Ian Andrew Wallace (born 23 May 1956) is a Scottish former football player and manager. He played as a striker in the 1970s and 1980s for Dumbarton, Coventry City, Nottingham Forest, Brest, Sunderland, Marítimo and Melbourne Croatia. Wallace played in three international matches for Scotland in the late 1970s.

Playing career

Career in Scotland
Born in Glasgow, Wallace started at Scottish Junior club Yoker Athletic. He then joined the senior ranks with Scottish Football League club Dumbarton.

Coventry City
Wallace was purchased for £70,000 by the then Coventry manager Gordon Milne in 1976. Milne paired his small frame with his larger strike partner Mick Ferguson.
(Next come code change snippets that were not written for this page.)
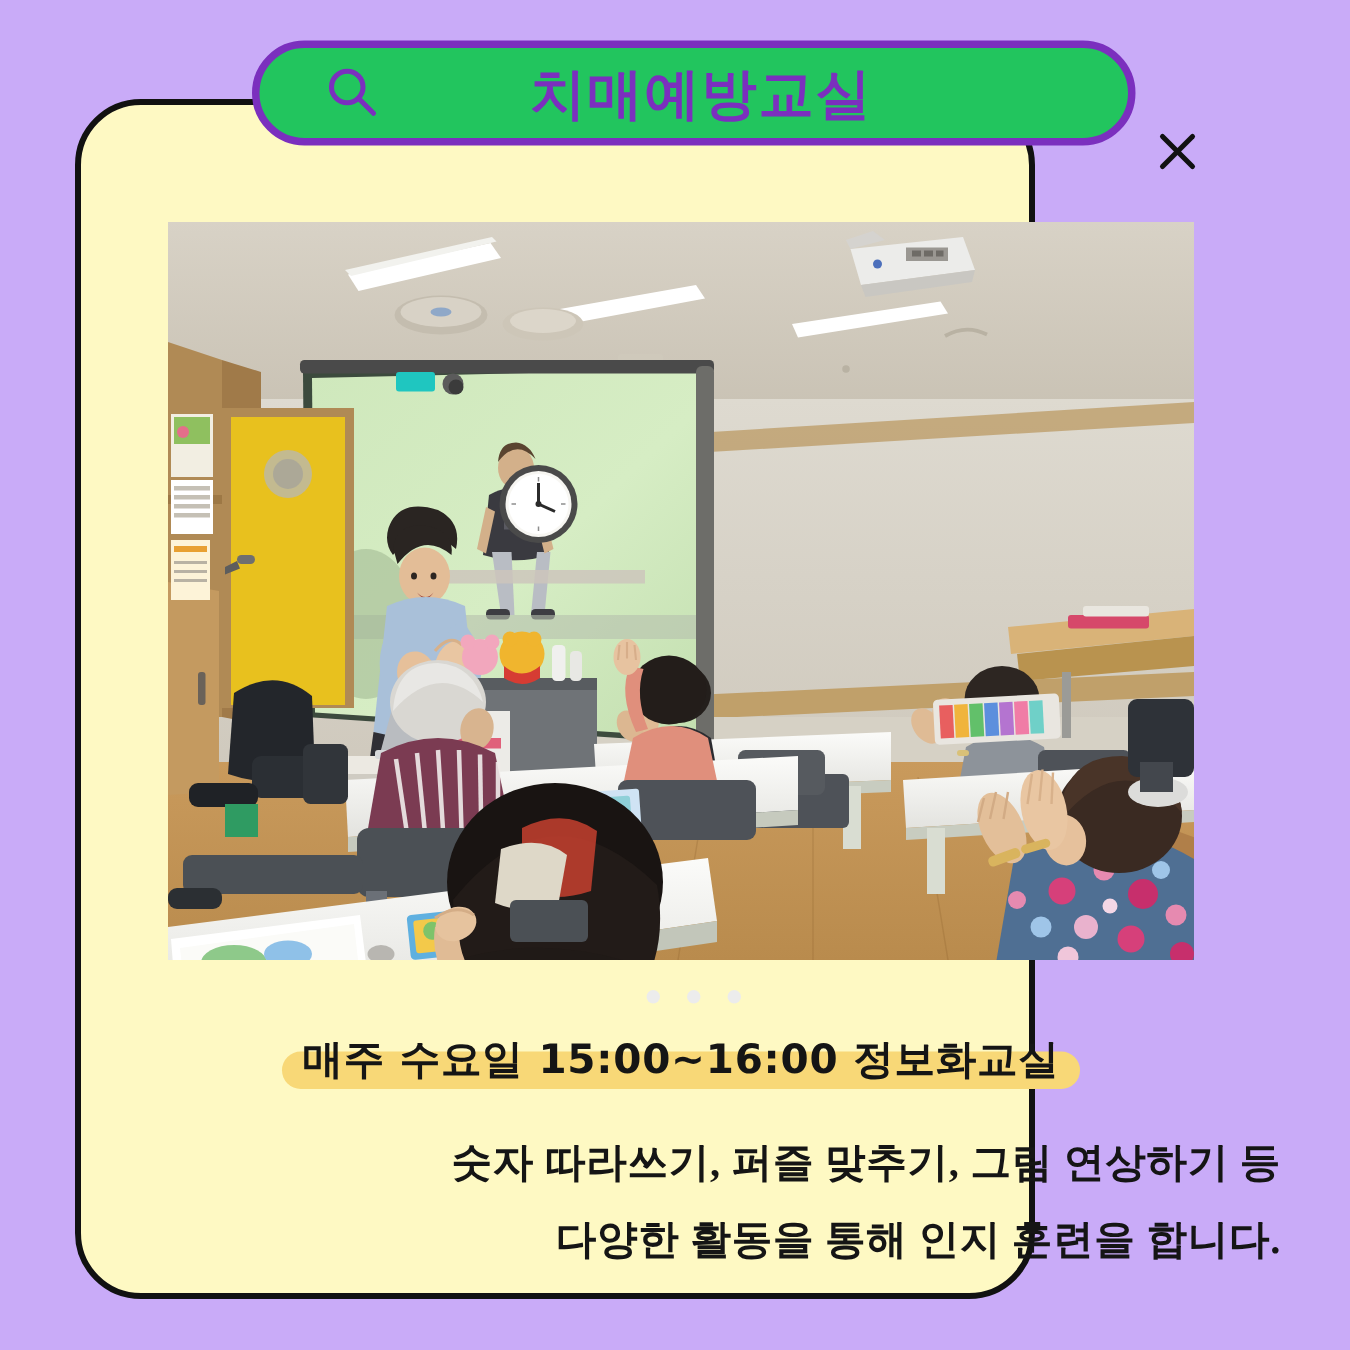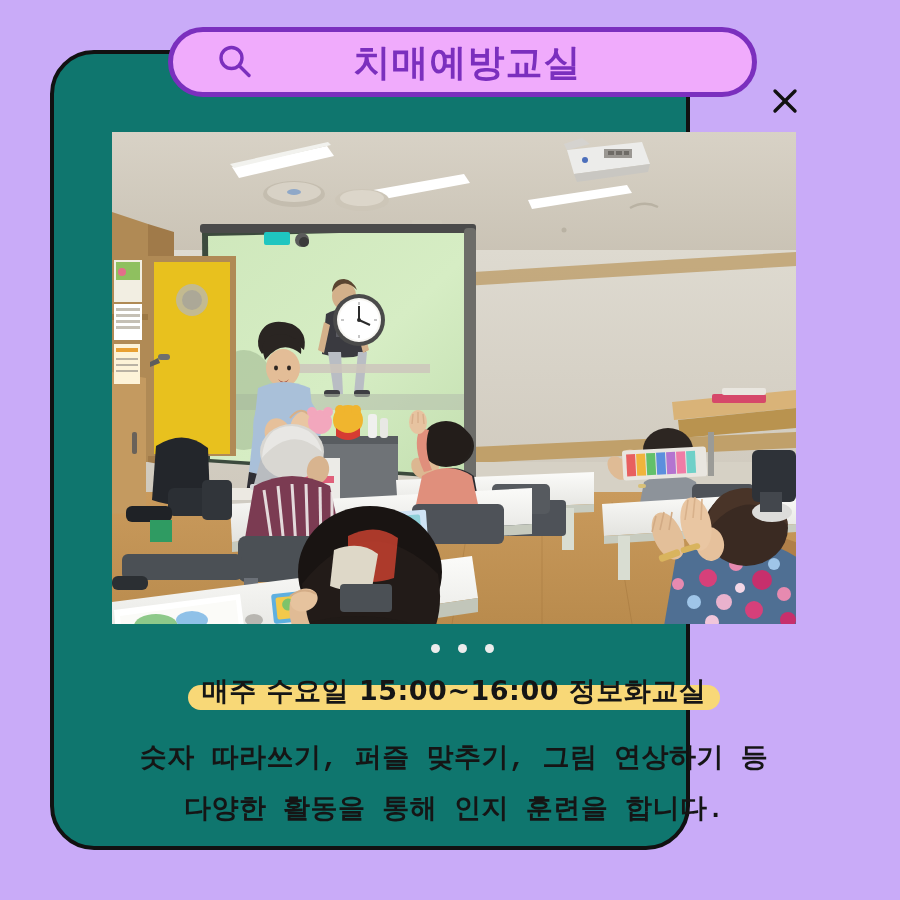--- a/index.html
+++ b/index.html
@@ -12,38 +12,38 @@
     background: #c9abf8;
     font-family: "Liberation Sans", "DejaVu Sans", sans-serif;
     overflow: hidden;
     position: relative;
   }
 
   
   .card {
     position: absolute;
     left: 50px;
-    top: 50px;
+    top: 66px;
     width: 640px;
     height: 800px;
-    background: #0f766e;
+    background: #fef9c3;
     border: 4px solid #111111;
     border-radius: 44px;
     box-sizing: border-box;
     overflow: visible;
   }
 
   
   .title-pill {
     position: absolute;
     left: 168px;
     top: 27px;
     width: 589px;
     height: 70px;
-    background: #f0abfc;
+    background: #22c55e;
     border: 5px solid #7b2fbe;
     border-radius: 36px;
     box-sizing: border-box;
     display: flex;
     align-items: center;
     z-index: 20;
   }
   .search-icon {
     position: absolute;
     left: 42px;
@@ -146,21 +146,22 @@
     position: relative;
     z-index: 1;
   }
   .body-line {
     font-size: 27px;
     font-weight: 700;
     color: #151515;
     letter-spacing: 0.5px;
     line-height: 1;
     margin-top: 38px;
-    font-family: Liberation Mono, monospace;
+    font-family: Liberation Serif, serif;
+    text-align: right;
   }
   .body-line.second { margin-top: 24px; }
 </style>
 </head>
 <body>
 
 <div class="card">
 
   <div class="photo">
     <svg width="684" height="492" viewBox="0 0 684 492" xmlns="http://www.w3.org/2000/svg">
He emerged from a car accident whilst at the club sporting a deep scar on the forehead. He also suffered a detached a retina whilst playing for Coventry at Norwich. Coventry finished 7th in the 1977-78 Football League, their second best ever placing after the team of 1969-70. Unlike in 1969-70 they missed out on a UEFA competition place. Wallace played that season alongside Ferguson, Tommy Hutchison, Terry Yorath, Graham Oakey, Bobby MacDonald and Jim Blyth. Wallace scored 23 goals that season, his first of three in a row as Coventry's top scorer. He was later inducted in to the Coventry City Hall of Fame.

Nottingham Forest
Wallace moved then reigning European champions Nottingham Forest in July 1980 for £1.25 million making him one of the world's most expensive players. His first game was their UEFA Super Cup defeat to Valencia that summer. Wallace went on to be Forest's top scorer for the first three of the four seasons he played there, scoring 13 goals in each season he top scored.

Later career
Wallace moved to French club Brest for a short spell in 1984. He returned to English football with Sunderland around New Year in season 1984–85.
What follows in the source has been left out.